### [WORK REQUEST]
Please write out the whole listing that follows exactly; the pictures stay out.

[Opening DATASET EXTRACT section]

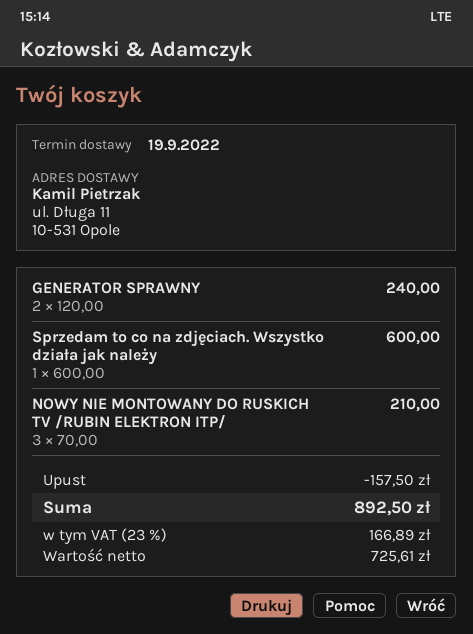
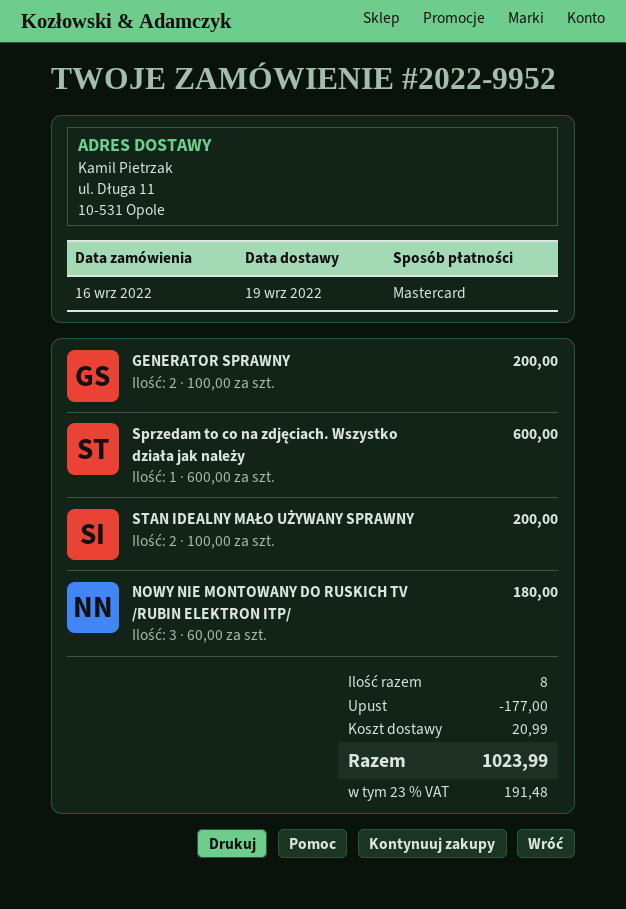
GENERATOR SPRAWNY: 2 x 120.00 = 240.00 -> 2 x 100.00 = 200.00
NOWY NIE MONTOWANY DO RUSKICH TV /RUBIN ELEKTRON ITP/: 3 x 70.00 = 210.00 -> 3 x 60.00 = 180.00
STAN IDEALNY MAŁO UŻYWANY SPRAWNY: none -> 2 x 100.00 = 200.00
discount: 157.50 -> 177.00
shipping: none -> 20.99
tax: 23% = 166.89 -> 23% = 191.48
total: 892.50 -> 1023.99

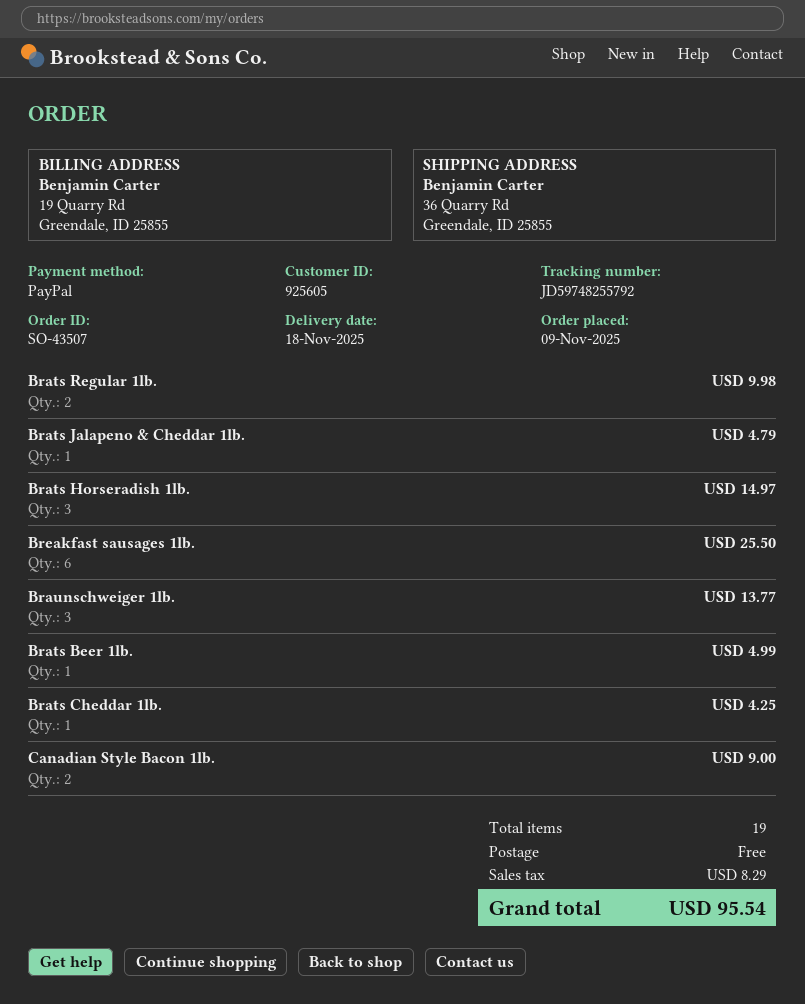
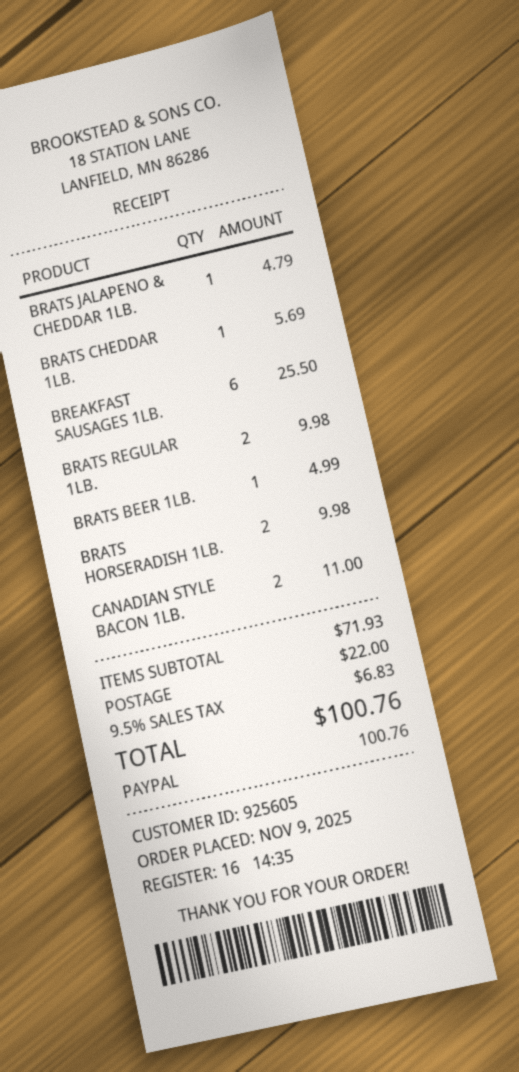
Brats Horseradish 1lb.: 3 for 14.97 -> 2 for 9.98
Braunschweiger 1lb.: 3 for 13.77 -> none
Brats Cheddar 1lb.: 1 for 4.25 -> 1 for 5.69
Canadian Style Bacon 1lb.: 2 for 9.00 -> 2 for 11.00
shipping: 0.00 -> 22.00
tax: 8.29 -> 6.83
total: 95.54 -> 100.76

[Closing DATASET EXTRACT section]

### [SOLUTION TO THIS PROBLEM]
GENERATOR SPRAWNY: 2 x 120.00 = 240.00 -> 2 x 100.00 = 200.00
NOWY NIE MONTOWANY DO RUSKICH TV /RUBIN ELEKTRON ITP/: 3 x 70.00 = 210.00 -> 3 x 60.00 = 180.00
STAN IDEALNY MAŁO UŻYWANY SPRAWNY: none -> 2 x 100.00 = 200.00
discount: 157.50 -> 177.00
shipping: none -> 20.99
tax: 23% = 166.89 -> 23% = 191.48
total: 892.50 -> 1023.99

Brats Horseradish 1lb.: 3 for 14.97 -> 2 for 9.98
Braunschweiger 1lb.: 3 for 13.77 -> none
Brats Cheddar 1lb.: 1 for 4.25 -> 1 for 5.69
Canadian Style Bacon 1lb.: 2 for 9.00 -> 2 for 11.00
shipping: 0.00 -> 22.00
tax: 8.29 -> 6.83
total: 95.54 -> 100.76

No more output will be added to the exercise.